Coryell County eyes ICE agreement, juvenile probation office renovations
Coryell County approved an ICE agreement that could speed jail pickups and bring an estimated $80,000 grant. It also weighed a $156,000 juvenile probation office build-out in Gatesville.

A 92-bed Coryell County jail staffed by about two dozen employees could soon run under a new federal immigration booking process, a change that would reach deep into daily jail operations in Gatesville.
The Coryell County Commissioners Court voted Tuesday, April 14, to approve a Memorandum of Agreement between the Coryell County Sheriff’s Office and U.S. Immigration and Customs Enforcement. The deal puts the county into the statewide 287(g) program created under Senate Bill 8, which took effect Jan. 1, 2026, and directs the Texas Comptroller of Public Accounts to administer grants for participating sheriffs.
Under the agreement, local officers would receive ICE training to identify and detain immigrants who are in the country illegally, with an estimated $80,000 grant available to the county for participation. Sheriff Scott Williams had previously told commissioners that the arrangement could shorten the three-to-four-day gap before ICE pickup by notifying agents as soon as an undocumented detainee is booked. In a small jail where every bed and every shift matters, that faster handoff could affect staffing, cell space and the pace of intake.
ICE said the 287(g) program dates to a 1996 federal immigration law and lets state and local officers carry out specified immigration functions under ICE direction and oversight. As of April 8, the agency said it had signed 1,637 agreements across 39 states and two U.S. territories, including 980 warrant-service officer agreements, 486 task-force agreements and 171 jail-enforcement agreements.
The court then turned to a different county pressure point: whether to renovate office space for juvenile probation at 113 South 7th Street in Gatesville. The Coryell County Juvenile Probation Department says its work includes helping juvenile offenders and their families while also supporting victims through restitution-related matters.

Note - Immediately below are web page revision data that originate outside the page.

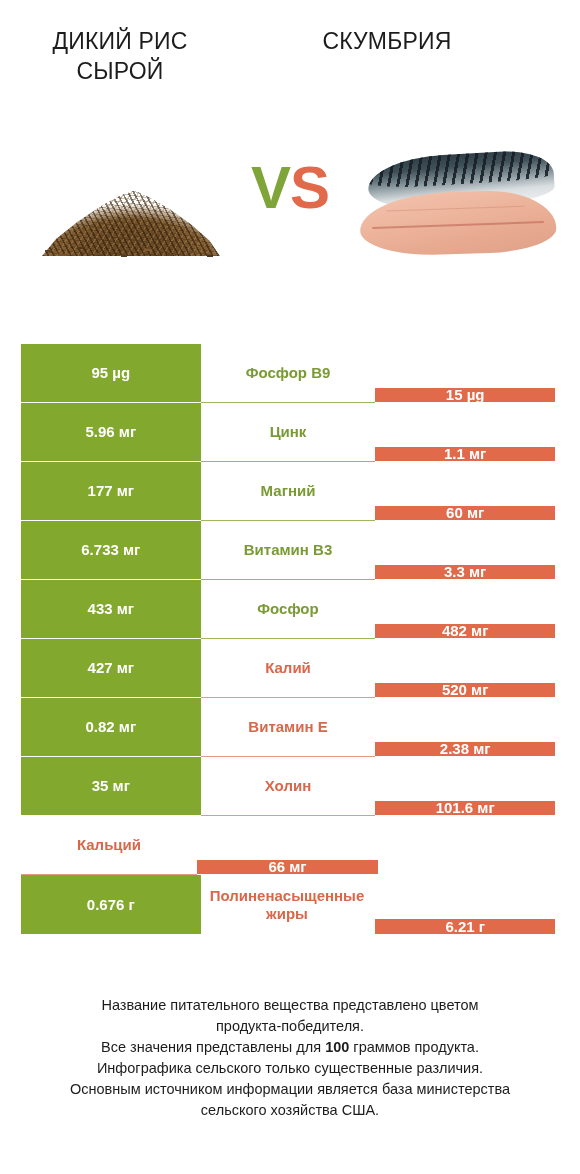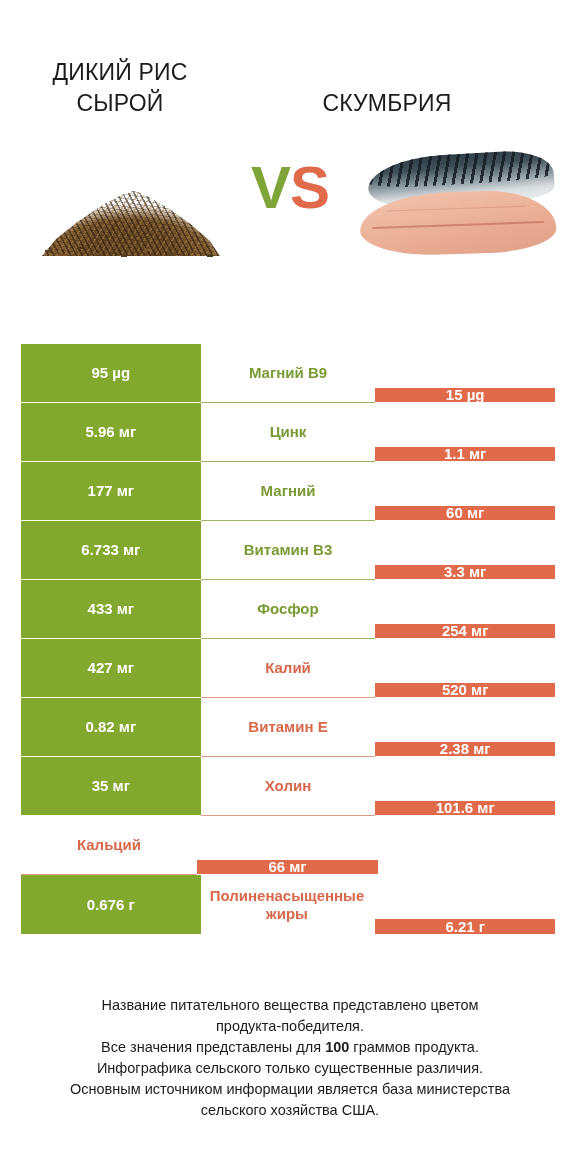--- a/index.html
+++ b/index.html
@@ -18,35 +18,35 @@
   }
 
   
   .titles {
     position: absolute;
     top: 0;
     left: 0;
     width: 508px;
     height: 118px;
     display: flex;
-    align-items: flex-end;
+    align-items: flex-start;
   }
   .title {
     width: 50%;
     text-align: center;
     padding-top: 26px;
     font-size: 23px;
     line-height: 1.32;
     letter-spacing: 0.2px;
     color: #1c1c1c;
     font-weight: 400;
     text-transform: uppercase;
   }
   .title-left { padding-left: 14px; padding-right: 28px; }
-  .title-right { padding-left: 20px; padding-right: 8px; margin-top: 12px; }
+  .title-right { padding-left: 20px; padding-right: 8px; }
 
   
   .hero {
     position: absolute;
     top: 120px;
     left: 0;
     width: 580px;
     height: 180px;
   }
 
@@ -275,21 +275,21 @@
     <div class="fish-flesh"></div>
   </div>
 
 </div>
 
 <div class="table">
 
   <div class="row win-left">
     <div class="cell cell-left">95 µg</div>
     <div class="cell cell-mid">
-        <span class="label-text">Магний B9</span>
+        <span class="label-text">Фосфор B9</span>
       </div>
     <div class="cell cell-right">15 µg</div>
   </div>
 
   <div class="row win-left">
     <div class="cell cell-left">5.96 мг</div>
     <div class="cell cell-mid">
         <span class="label-text">Цинк</span>
       </div>
     <div class="cell cell-right">1.1 мг</div>
@@ -309,21 +309,21 @@
         <span class="label-text">Витамин B3</span>
       </div>
     <div class="cell cell-right">3.3 мг</div>
   </div>
 
   <div class="row win-left">
     <div class="cell cell-left">433 мг</div>
     <div class="cell cell-mid">
         <span class="label-text">Фосфор</span>
       </div>
-    <div class="cell cell-right">254 мг</div>
+    <div class="cell cell-right">482 мг</div>
   </div>
 
   <div class="row win-right">
     <div class="cell cell-left">427 мг</div>
     <div class="cell cell-mid">
         <span class="label-text">Калий</span>
       </div>
     <div class="cell cell-right">520 мг</div>
   </div>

County Judge Roger Miller said Precinct 1 Commissioner Kyle Matthews was putting together a cost breakdown, with estimates around $156,000. Rather than act immediately, the court asked Matthews to keep refining the numbers and to sort out whether the work should be done in-house or contracted out.

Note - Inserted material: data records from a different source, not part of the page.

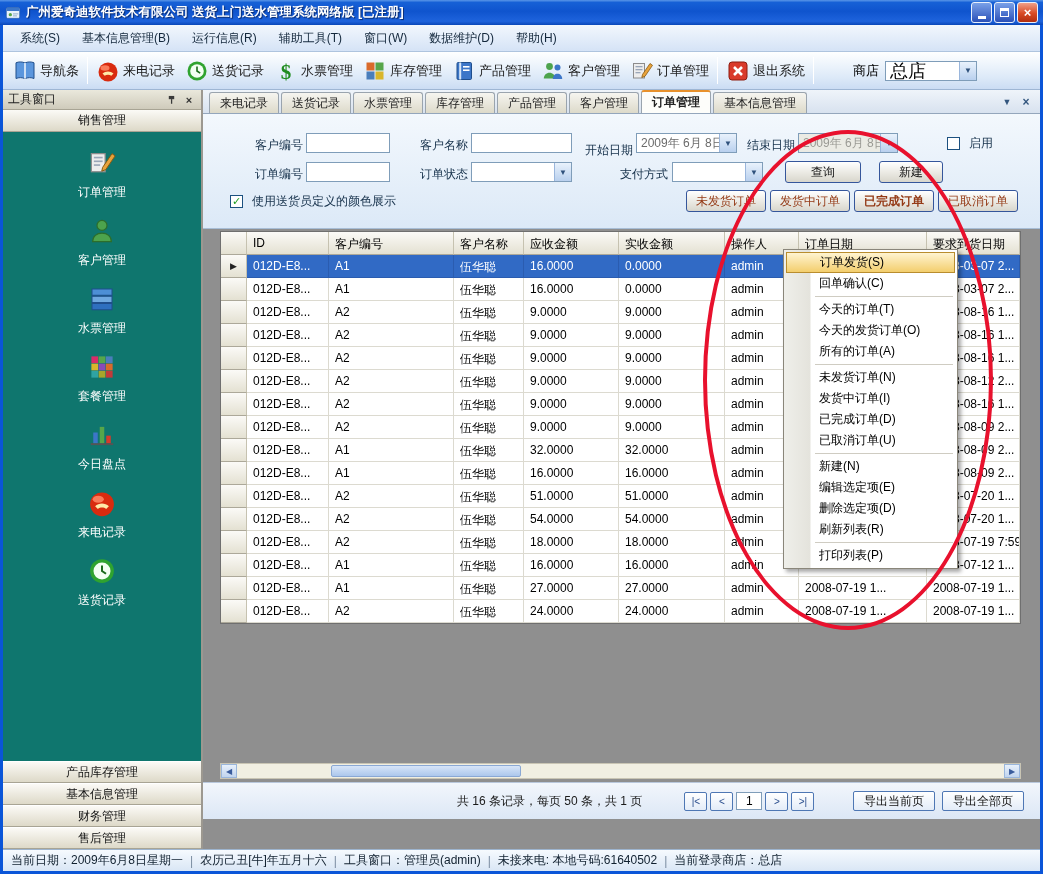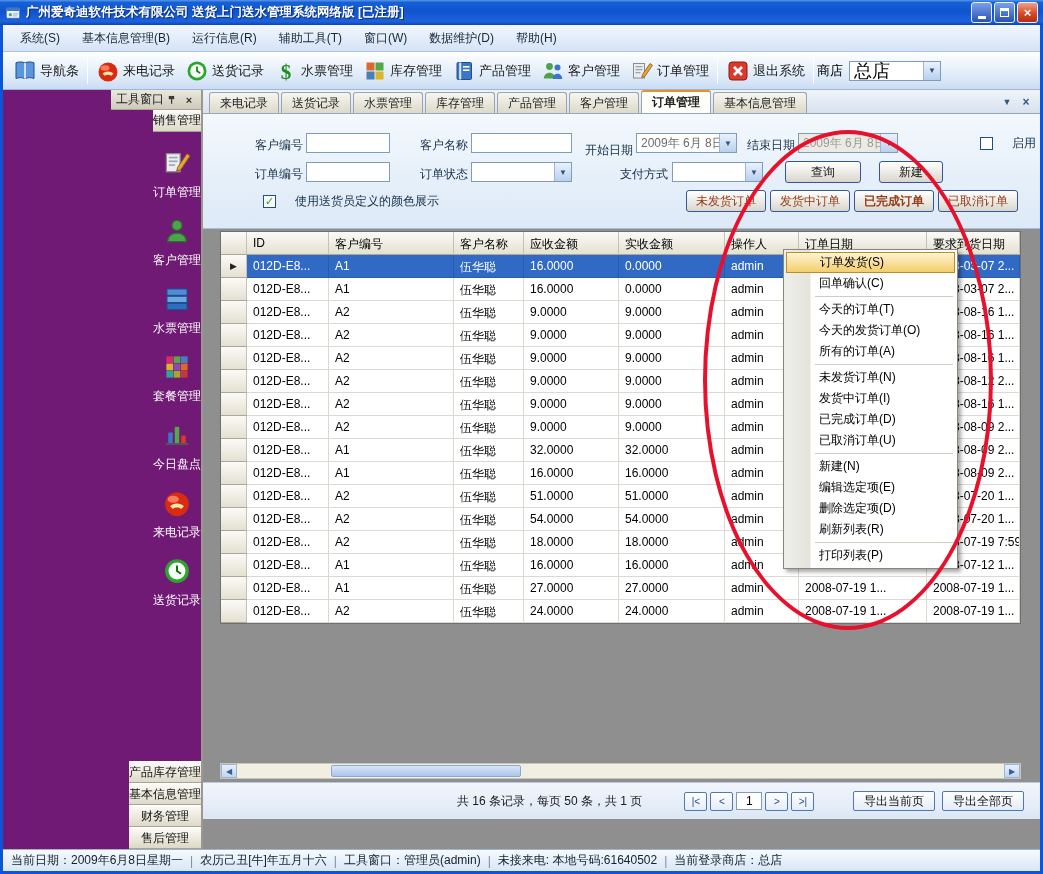--- a/index.html
+++ b/index.html
@@ -27,31 +27,31 @@
   .menubar { height:27px; flex:0 0 auto; background:linear-gradient(#F2F7FD,#D5E3F6);
     border-bottom:1px solid #AEC4DE; display:flex; align-items:center; padding-left:6px; }
   .menu-item { padding:5px 11px; color:#14283C; cursor:default; white-space:nowrap; }
 
   
   .toolbar { height:38px; flex:0 0 auto; background:linear-gradient(#FEFFFF,#DCE9F8 70%,#CBDCF3);
     border-bottom:1px solid #9EB6D4; display:flex; align-items:center; padding:0 5px; }
   .tool-btn { display:flex; align-items:center; gap:3px; padding:3px 5px; font-size:13px; color:#1A1A1A; white-space:nowrap; cursor:default; }
   .tool-icon { display:flex; }
   .tool-sep { width:1px; height:27px; background:#9AB3D5; border-right:1px solid #FFFFFF; margin:0 3px; }
-  .store-combo-wrap { display:flex; align-items:center; gap:6px; margin-left:auto; margin-right:94px; font-size:13px; }
+  .store-combo-wrap { display:flex; align-items:center; gap:6px; margin-left:auto; margin-right:58px; font-size:13px; }
   .store-combo { width:92px; height:20px; border:1px solid #7F9DB9; background:#fff; display:flex; align-items:center; }
   .store-combo .txt { flex:1; padding-left:4px; font-size:18px; }
   .combo-arrow { width:17px; height:100%; background:linear-gradient(#E9F2FC,#B9D0EE); border-left:1px solid #9AB6DC;
     color:#2F517C; font-size:8px; display:flex; align-items:center; justify-content:center; }
 
   
   .main { flex:1; display:flex; min-height:0; }
 
   
-  .sidebar { width:200px; flex:0 0 auto; display:flex; flex-direction:column; background:#701a75; border-right:2px solid #9C9890;align-items:flex-end; }
+  .sidebar { width:200px; flex:0 0 auto; display:flex; flex-direction:column; background:#0f766e; border-right:2px solid #9C9890; }
   .tw-header { height:20px; flex:0 0 auto; background:linear-gradient(#EAE8DC,#CFCBBB); border-bottom:1px solid #A8A494;
     display:flex; align-items:center; padding:0 5px; color:#222; }
   .tw-btns { margin-left:auto; display:flex; gap:4px; align-items:center; }
   .tw-btn { width:14px; height:14px; display:flex; align-items:center; justify-content:center; color:#333; font-size:11px; font-weight:bold; }
   .sales-header { height:22px; flex:0 0 auto; background:linear-gradient(#FBFAF6,#DDD9C8); border-bottom:1px solid #A8A494;
     display:flex; align-items:center; justify-content:center; color:#111; }
   .sidebar-body { flex:1; display:flex; flex-direction:column; align-items:center; padding-top:16px; gap:15px; overflow:hidden; }
   .side-item { display:flex; flex-direction:column; align-items:center; gap:3px; cursor:pointer; }
   .side-label { color:#FFFFFF; font-size:12px; }
   .bottom-bar { height:22px; flex:0 0 auto; background:linear-gradient(#FBFAF6,#DDD9C8);
@@ -75,21 +75,21 @@
   .flabel { position:absolute; color:#15304A; text-align:right; white-space:nowrap; }
   .ftext { position:absolute; height:20px; border:1px solid #7F9DB9; font-size:12px; padding:0 3px; font-family:inherit; background:#fff; }
   .fcombo,.fdate { position:absolute; height:20px; border:1px solid #7F9DB9; background:#fff; display:flex; align-items:center; }
   .fdate .txt,.fcombo .txt { flex:1; font-size:12px; color:#6B6B6B; padding-left:4px; white-space:nowrap; overflow:hidden; }
   .fdate.disabled { background:#EBEBE4; } .fdate.disabled .txt { color:#9A9A94; }
   .xp-btn { position:absolute; height:22px; border:1px solid #35569B; border-radius:3px;
     background:linear-gradient(#FFFFFF,#ECEBE5 50%,#D8D6CC); font-size:12px; font-family:inherit; color:#111; cursor:pointer; }
   .status-btns { position:absolute; right:22px; top:76px; display:flex; gap:4px; }
   .status-btn { height:22px; padding:0 9px; border:1px solid #35569B; border-radius:3px;
     background:linear-gradient(#FFFFFF,#ECEBE5 50%,#D8D6CC); font-size:12px; font-family:inherit; cursor:pointer; }
-  .fcheck { position:absolute; display:flex; align-items:center; gap:19px; color:#15304A;margin-left:33px; }
+  .fcheck { position:absolute; display:flex; align-items:center; gap:9px; color:#15304A; }
   .cb { width:13px; height:13px; border:1px solid #1C5180; background:#fff; display:inline-flex;
     align-items:center; justify-content:center; font-size:11px; font-weight:bold; line-height:1; }
 
   
   .gridarea { flex:1; position:relative; background:#8F8F8F; overflow:hidden; min-height:0; }
   .grid { position:absolute; left:17px; top:2px; width:801px; border:1px solid #6F6F6F; background:#fff; }
   .g-row { display:grid; grid-template-columns:26px 82px 125px 70px 95px 106px 74px 128px 93px; height:23px; }
   .g-cell { border-right:1px solid #DCDAD0; border-bottom:1px solid #DCDAD0; padding:4px 6px 0;
     font-size:12px; overflow:hidden; white-space:nowrap; color:#000; }
   .g-headcell { background:linear-gradient(#FBFAF7,#E4E1D2); border-right:1px solid #C6C2B0; border-bottom:1px solid #ACA899; }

The two items put the county’s priorities in sharp relief. One decision tied Coryell County more closely to state and federal immigration enforcement, while the other focused on the space and service needs of juvenile probation in a county of 83,093 people, with Gatesville itself home to 16,135 residents. The court also handled consent-agenda items, a delinquent tax-collections presentation and a Road and Bridge report, but the day’s biggest questions were about where the county can absorb change fastest, and what kind of public service will come first.